[Web interface edit records]
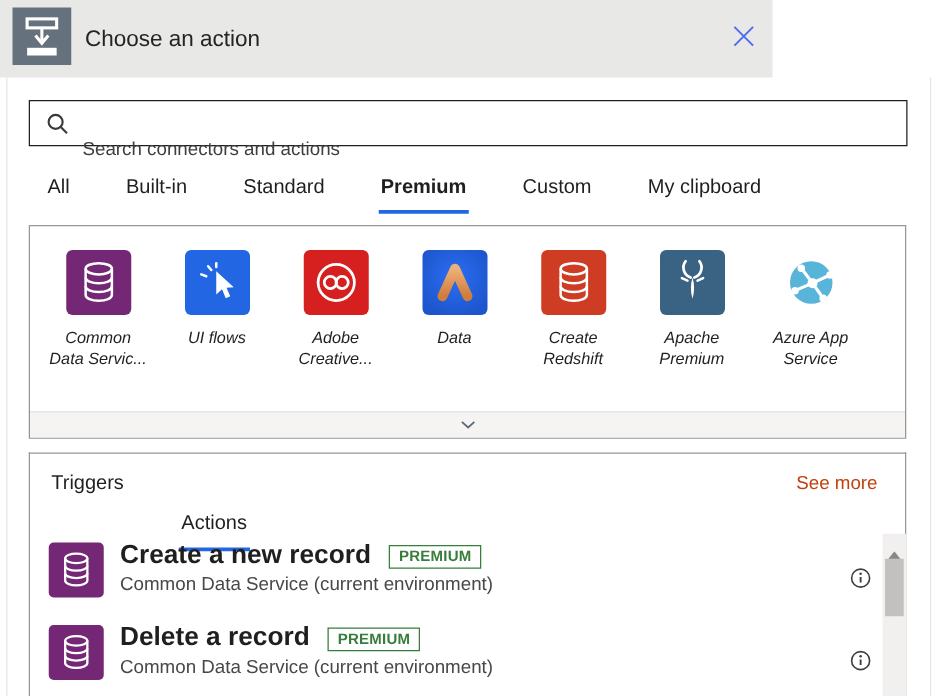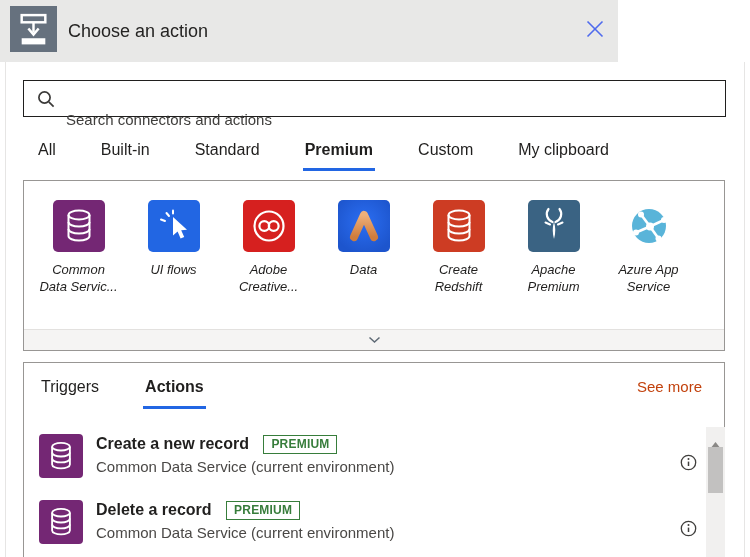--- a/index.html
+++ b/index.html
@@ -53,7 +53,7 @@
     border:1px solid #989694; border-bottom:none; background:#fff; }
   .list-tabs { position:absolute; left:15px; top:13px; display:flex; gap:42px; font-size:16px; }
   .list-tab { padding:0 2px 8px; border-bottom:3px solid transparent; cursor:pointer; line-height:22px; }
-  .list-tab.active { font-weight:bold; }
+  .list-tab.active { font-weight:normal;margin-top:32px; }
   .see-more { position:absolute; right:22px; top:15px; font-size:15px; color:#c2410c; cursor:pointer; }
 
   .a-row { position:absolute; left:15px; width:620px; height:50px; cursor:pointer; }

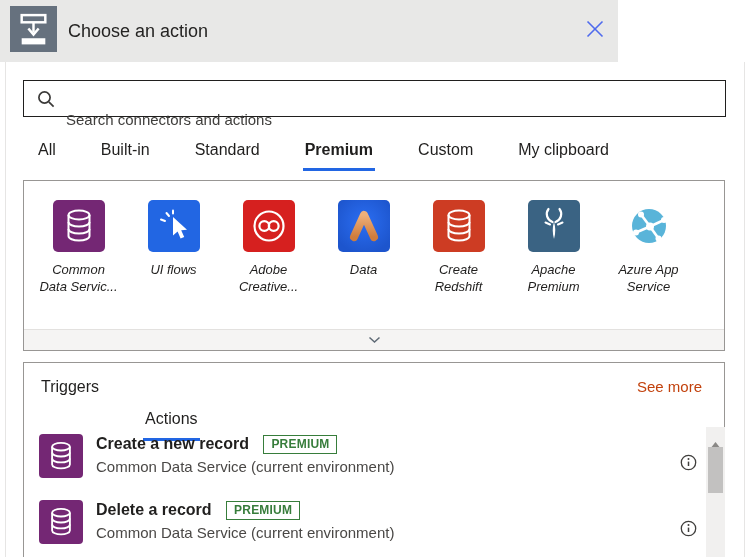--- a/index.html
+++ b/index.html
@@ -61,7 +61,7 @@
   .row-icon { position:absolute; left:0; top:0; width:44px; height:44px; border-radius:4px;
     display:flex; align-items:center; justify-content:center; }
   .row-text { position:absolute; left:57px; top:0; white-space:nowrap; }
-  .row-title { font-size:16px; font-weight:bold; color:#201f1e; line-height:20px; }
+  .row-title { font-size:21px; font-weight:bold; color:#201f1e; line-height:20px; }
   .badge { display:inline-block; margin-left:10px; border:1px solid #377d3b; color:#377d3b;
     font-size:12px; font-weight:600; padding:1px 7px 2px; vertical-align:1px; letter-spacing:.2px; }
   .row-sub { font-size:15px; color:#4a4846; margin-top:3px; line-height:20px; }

WHAT TO DO
Return each line of the data, keeping its wording exact and omitting pictures.

ANSWER SPACE
--- a/index.html
+++ b/index.html
@@ -53,7 +53,7 @@
     border:1px solid #989694; border-bottom:none; background:#fff; }
   .list-tabs { position:absolute; left:15px; top:13px; display:flex; gap:42px; font-size:16px; }
   .list-tab { padding:0 2px 8px; border-bottom:3px solid transparent; cursor:pointer; line-height:22px; }
-  .list-tab.active { font-weight:bold; }
+  .list-tab.active { font-weight:normal;margin-top:32px; }
   .see-more { position:absolute; right:22px; top:15px; font-size:15px; color:#c2410c; cursor:pointer; }
 
   .a-row { position:absolute; left:15px; width:620px; height:50px; cursor:pointer; }

--- a/index.html
+++ b/index.html
@@ -61,7 +61,7 @@
   .row-icon { position:absolute; left:0; top:0; width:44px; height:44px; border-radius:4px;
     display:flex; align-items:center; justify-content:center; }
   .row-text { position:absolute; left:57px; top:0; white-space:nowrap; }
-  .row-title { font-size:16px; font-weight:bold; color:#201f1e; line-height:20px; }
+  .row-title { font-size:21px; font-weight:bold; color:#201f1e; line-height:20px; }
   .badge { display:inline-block; margin-left:10px; border:1px solid #377d3b; color:#377d3b;
     font-size:12px; font-weight:600; padding:1px 7px 2px; vertical-align:1px; letter-spacing:.2px; }
   .row-sub { font-size:15px; color:#4a4846; margin-top:3px; line-height:20px; }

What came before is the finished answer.